Ministry of Foreign Affairs of the People’s Republic of China, 24.02.2023

https://www.fmprc.gov.cn/mfa_eng/zxxx_662805/202302/t20230224_11030713.html )

Übersetzt von Fee Strieffler und Wolfgang Jung, 06.03.23

  1. Respektierung der Souveränität aller Länder: Das allgemein anerkannte Völkerrecht, einschließlich der Ziele und Grundsätze der Charta der Vereinten Nationen, muss strikt eingehalten werden. Die Souveränität, Unabhängigkeit und territoriale Unversehrtheit aller Länder müssen wirksam gewahrt werden. Alle Länder, ob groß oder klein, stark oder schwach, reich oder arm, sind gleichberechtigte Mitglieder der internationalen Gemeinschaft. Alle Parteien sollten gemeinsam die grundlegenden Normen für die internationalen Beziehungen aufrechterhalten und für internationale Fairness und Gerechtigkeit eintreten. Die gleichberechtigte und einheitliche Anwendung des Völkerrechts ist zu fördern, während Doppelstandards abzulehnen sind.

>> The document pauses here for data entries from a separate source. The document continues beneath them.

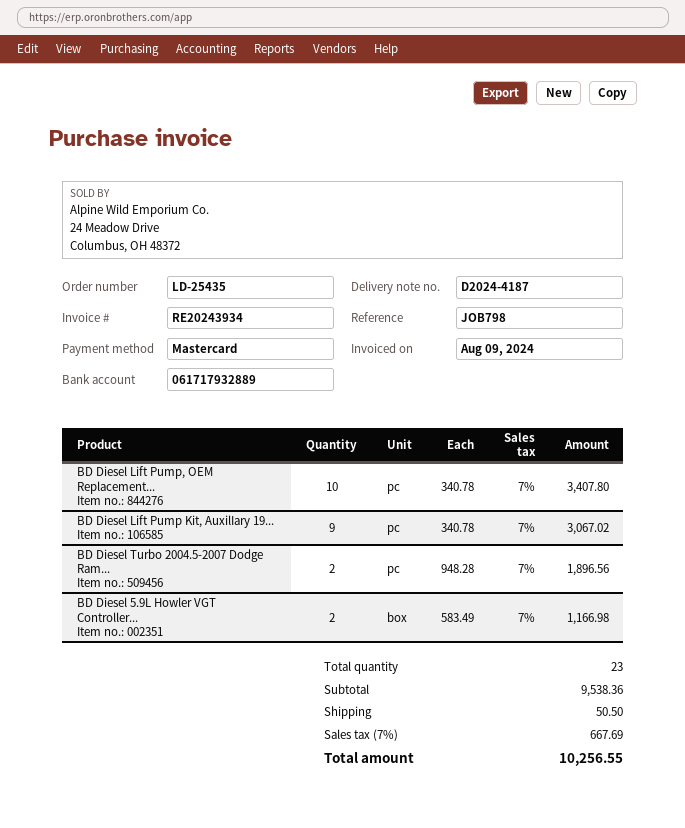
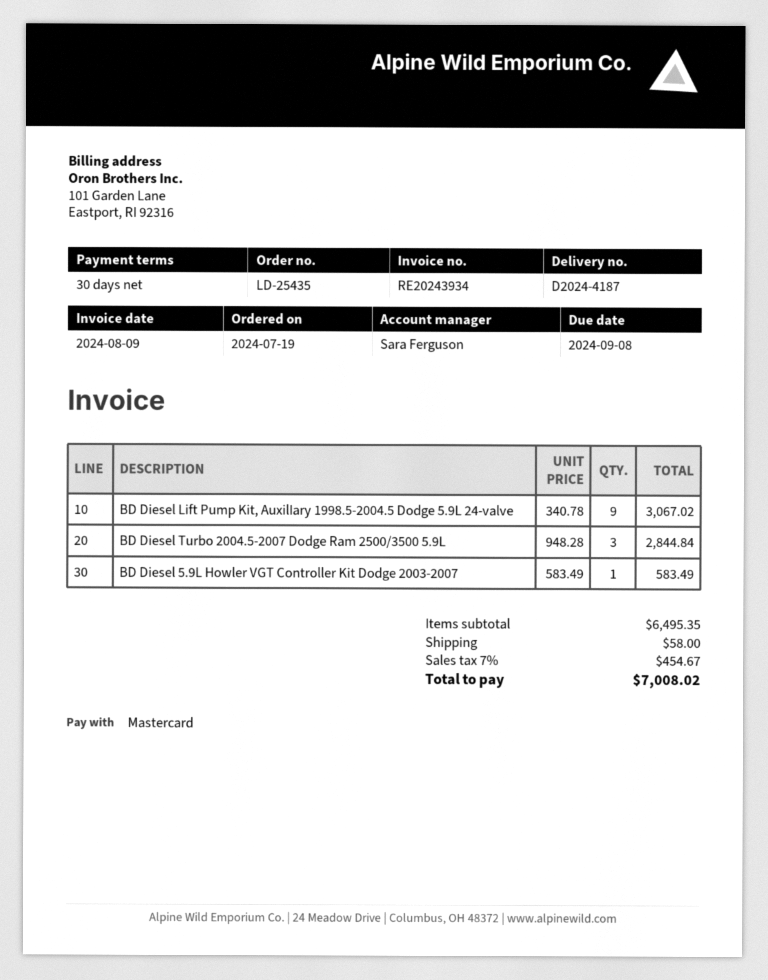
BD Diesel Lift Pump, OEM Replacement...: 10 x 340.78 = 3407.80 -> none
BD Diesel Turbo 2004.5-2007 Dodge Ram...: 2 x 948.28 = 1896.56 -> 3 x 948.28 = 2844.84
BD Diesel 5.9L Howler VGT Controller...: 2 x 583.49 = 1166.98 -> 1 x 583.49 = 583.49
subtotal: 9538.36 -> 6495.35
shipping: 50.50 -> 58.00
tax: 7% = 667.69 -> 7% = 454.67
total: 10256.55 -> 7008.02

  1. Abkehr von der Mentalität des Kalten Krieges: Die Sicherheit eines Landes sollte nicht auf Kosten anderer Länder angestrebt werden. Die Sicherheit einer Region sollte nicht durch die Stärkung oder Ausweitung von Militärblöcken erreicht werden. Die legitimen Sicherheitsinteressen und -belange aller Länder müssen ernst genommen und angemessen berücksichtigt werden. Es gibt keine einfache Lösung für ein komplexes Problem. Alle Parteien sollten gemäß der Vision einer gemeinsamen, umfassenden, kooperativen und nachhaltigen Sicherheit und mit Blick auf den langfristigen Frieden und die Stabilität in der Welt dazu beitragen, eine ausgewogene, effektive und nachhaltige europäische Sicherheitsarchitektur zu schaffen. Alle Parteien sollten sich dem Streben nach eigener Sicherheit auf Kosten der Sicherheit anderer widersetzen, eine Blockkonfrontation verhindern und sich gemeinsam für Frieden und Stabilität auf dem eurasischen Kontinent einsetzen.

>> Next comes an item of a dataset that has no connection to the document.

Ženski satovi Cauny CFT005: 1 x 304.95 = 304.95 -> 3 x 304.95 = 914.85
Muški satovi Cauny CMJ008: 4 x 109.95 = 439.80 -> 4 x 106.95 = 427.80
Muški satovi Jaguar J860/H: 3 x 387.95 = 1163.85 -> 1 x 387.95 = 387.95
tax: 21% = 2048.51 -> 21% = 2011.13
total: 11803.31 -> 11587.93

  1. Beendigung der Feindseligkeiten: Konflikte und Kriege sind für niemanden von Vorteil. Alle Parteien müssen rational bleiben und Zurückhaltung üben, es vermeiden, die Flammen zu schüren und die Spannungen zu verschärfen, und verhindern, dass sich die Krise weiter verschlechtert oder gar außer Kontrolle gerät. Alle Parteien sollten Russland und die Ukraine dabei unterstützen, in die gleiche Richtung zu arbeiten und den direkten Dialog so schnell wie möglich wieder aufzunehmen, um die Situation schrittweise zu deeskalieren und schließlich einen umfassenden Waffenstillstand zu erreichen.

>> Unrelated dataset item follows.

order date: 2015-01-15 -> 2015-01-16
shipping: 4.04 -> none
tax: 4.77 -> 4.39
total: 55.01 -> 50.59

  1. Wiederaufnahme der Friedensgespräche: Dialog und Verhandlungen sind die einzige praktikable Lösung für die Ukraine-Krise. Alle Bemühungen, die zu einer friedlichen Beilegung der Krise beitragen, müssen gefördert und unterstützt werden. Die internationale Gemeinschaft sollte sich weiterhin für den richtigen Ansatz zur Förderung von Friedensgesprächen einsetzen, den Konfliktparteien dabei helfen, so bald wie möglich die Tür zu einer politischen Lösung zu öffnen, und Bedingungen und Plattformen für die Wiederaufnahme von Verhandlungen schaffen. China wird in dieser Hinsicht weiterhin eine konstruktive Rolle spielen.
  1. Bewältigung der humanitären Krise: Alle Maßnahmen, die zur Linderung der humanitären Krise beitragen, müssen gefördert und unterstützt werden. Humanitäre Maßnahmen sollten den Grundsätzen der Neutralität und Unparteilichkeit folgen, und humanitäre Fragen sollten nicht politisiert werden. Die Sicherheit der Zivilbevölkerung muss wirksam geschützt werden, und es sollten humanitäre Korridore für die Evakuierung der Zivilbevölkerung aus den Konfliktgebieten eingerichtet werden. Es müssen Anstrengungen unternommen werden, um die humanitäre Hilfe in den betroffenen Gebieten zu verstärken, die humanitären Bedingungen zu verbessern und einen schnellen, sicheren und ungehinderten Zugang für humanitäre Hilfe zu gewährleisten, um eine humanitäre Krise größeren Ausmaßes zu verhindern. Die Vereinten Nationen sollten bei der Koordinierung der humanitären Hilfe für die Konfliktgebiete unterstützt werden.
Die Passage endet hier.